The records below must be written out exactly, with every picture left behind.

ENTRIES SHOWN Block Start

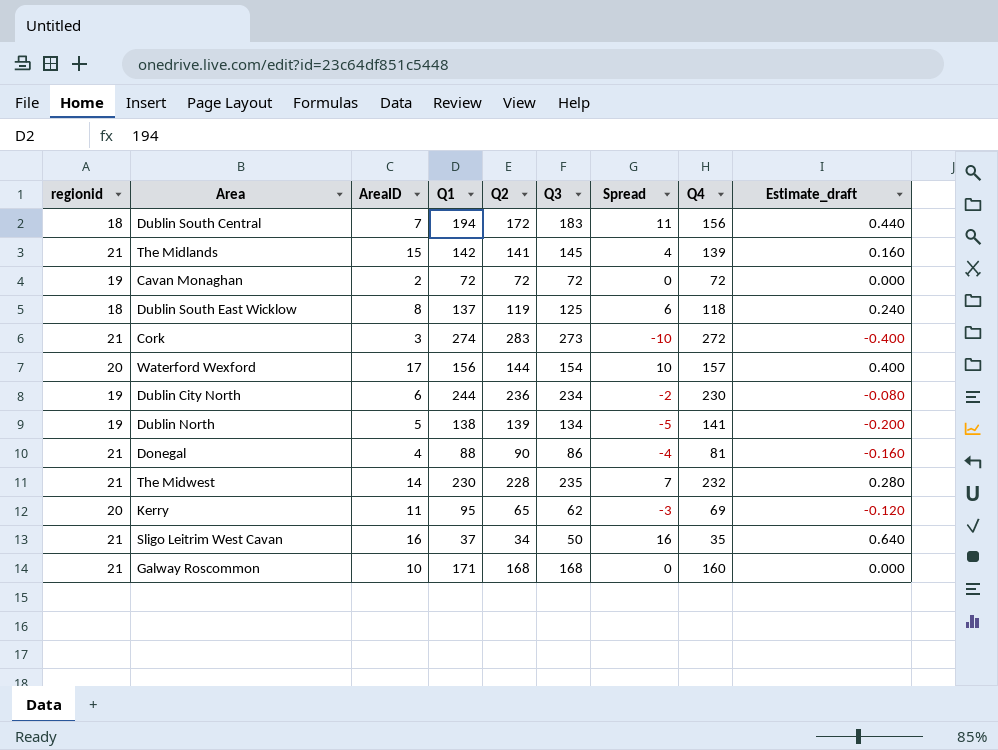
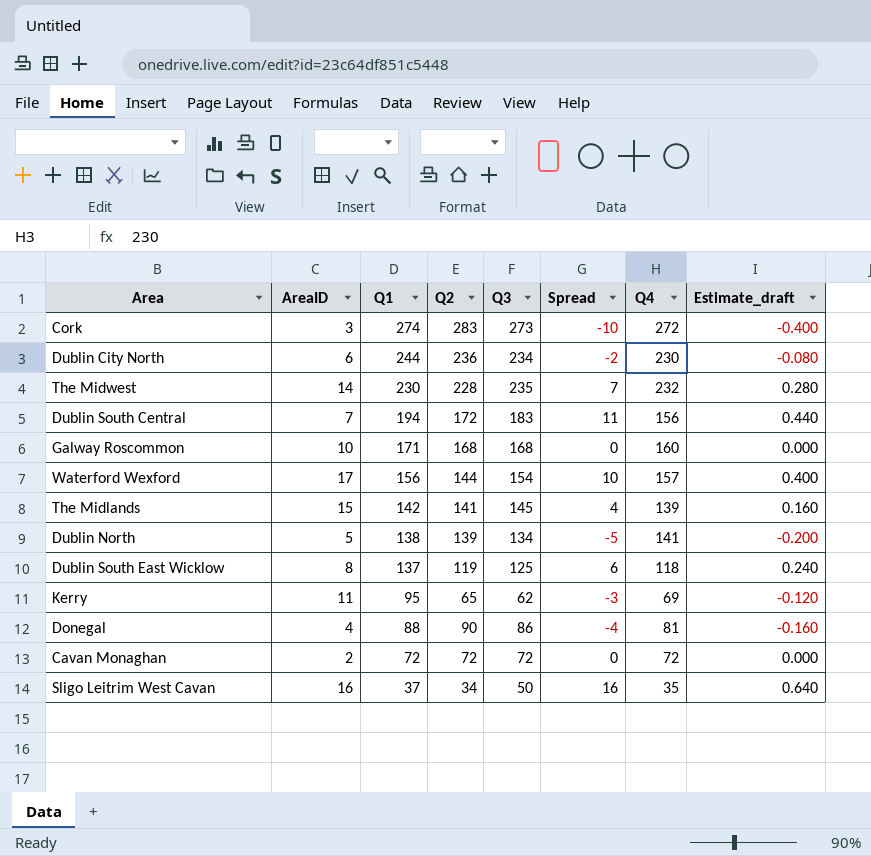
row order: none -> Q1 descending
column regionid | position: 1 -> none

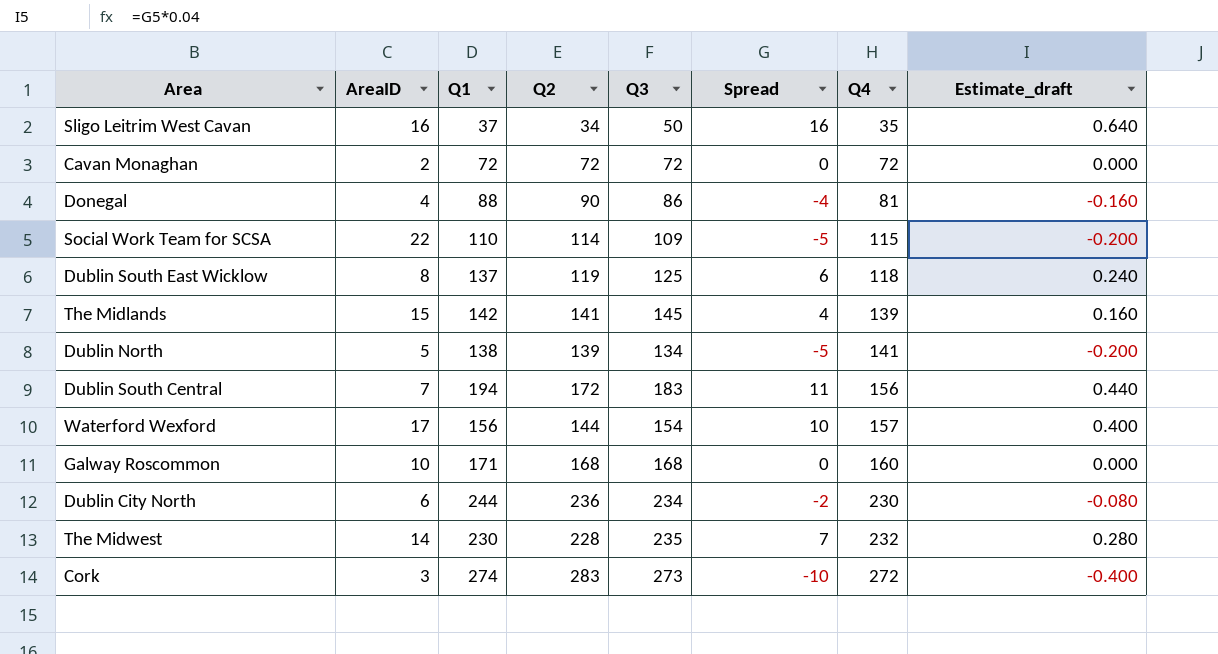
row order: Q1 descending -> Q4 ascending
row Kerry: 11 | 95 | 65 | 62 | -3 | 69 | -0.120 -> none
row Social Work Team for SCSA: none -> 22 | 110 | 114 | 109 | -5 | 115 | -0.200

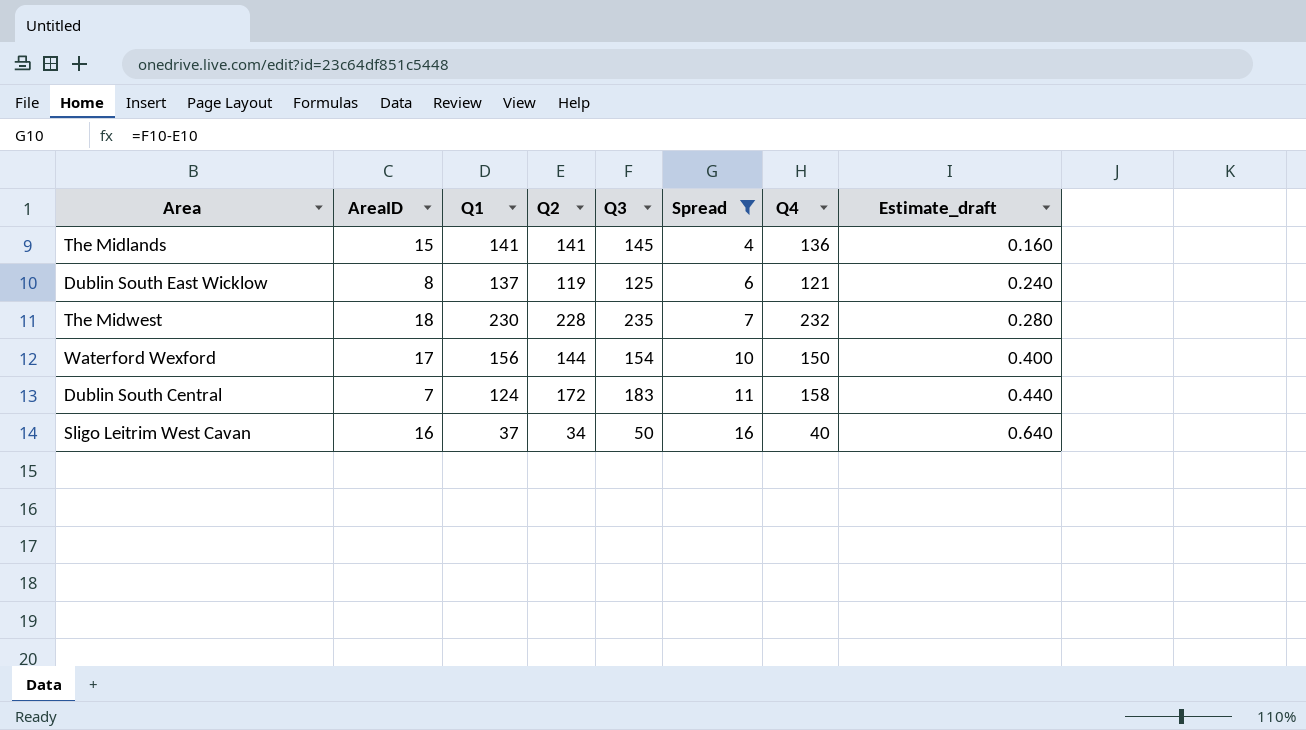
filter: none -> Spread >= 4
row order: Q4 ascending -> Spread ascending
The Midlands | Q1: 142 -> 141
The Midlands | Q4: 139 -> 136
Dublin South East Wicklow | Q4: 118 -> 121
The Midwest | AreaID: 14 -> 18
Waterford Wexford | Q4: 157 -> 150
Dublin South Central | Q1: 194 -> 124
Dublin South Central | Q4: 156 -> 158
Sligo Leitrim West Cavan | Q4: 35 -> 40

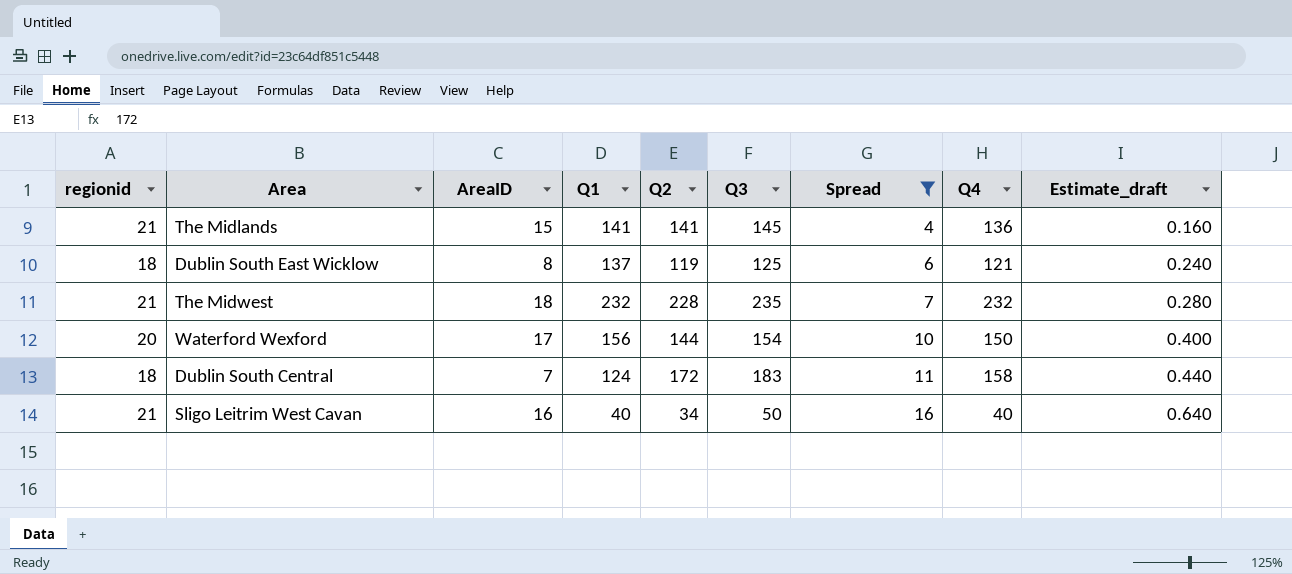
column regionid | position: none -> 1
The Midwest | Q1: 230 -> 232
Sligo Leitrim West Cavan | Q1: 37 -> 40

ENTRIES SHOWN Block End

OUTPUT OF THE TASK:
row order: none -> Q1 descending
column regionid | position: 1 -> none

row order: Q1 descending -> Q4 ascending
row Kerry: 11 | 95 | 65 | 62 | -3 | 69 | -0.120 -> none
row Social Work Team for SCSA: none -> 22 | 110 | 114 | 109 | -5 | 115 | -0.200

filter: none -> Spread >= 4
row order: Q4 ascending -> Spread ascending
The Midlands | Q1: 142 -> 141
The Midlands | Q4: 139 -> 136
Dublin South East Wicklow | Q4: 118 -> 121
The Midwest | AreaID: 14 -> 18
Waterford Wexford | Q4: 157 -> 150
Dublin South Central | Q1: 194 -> 124
Dublin South Central | Q4: 156 -> 158
Sligo Leitrim West Cavan | Q4: 35 -> 40

column regionid | position: none -> 1
The Midwest | Q1: 230 -> 232
Sligo Leitrim West Cavan | Q1: 37 -> 40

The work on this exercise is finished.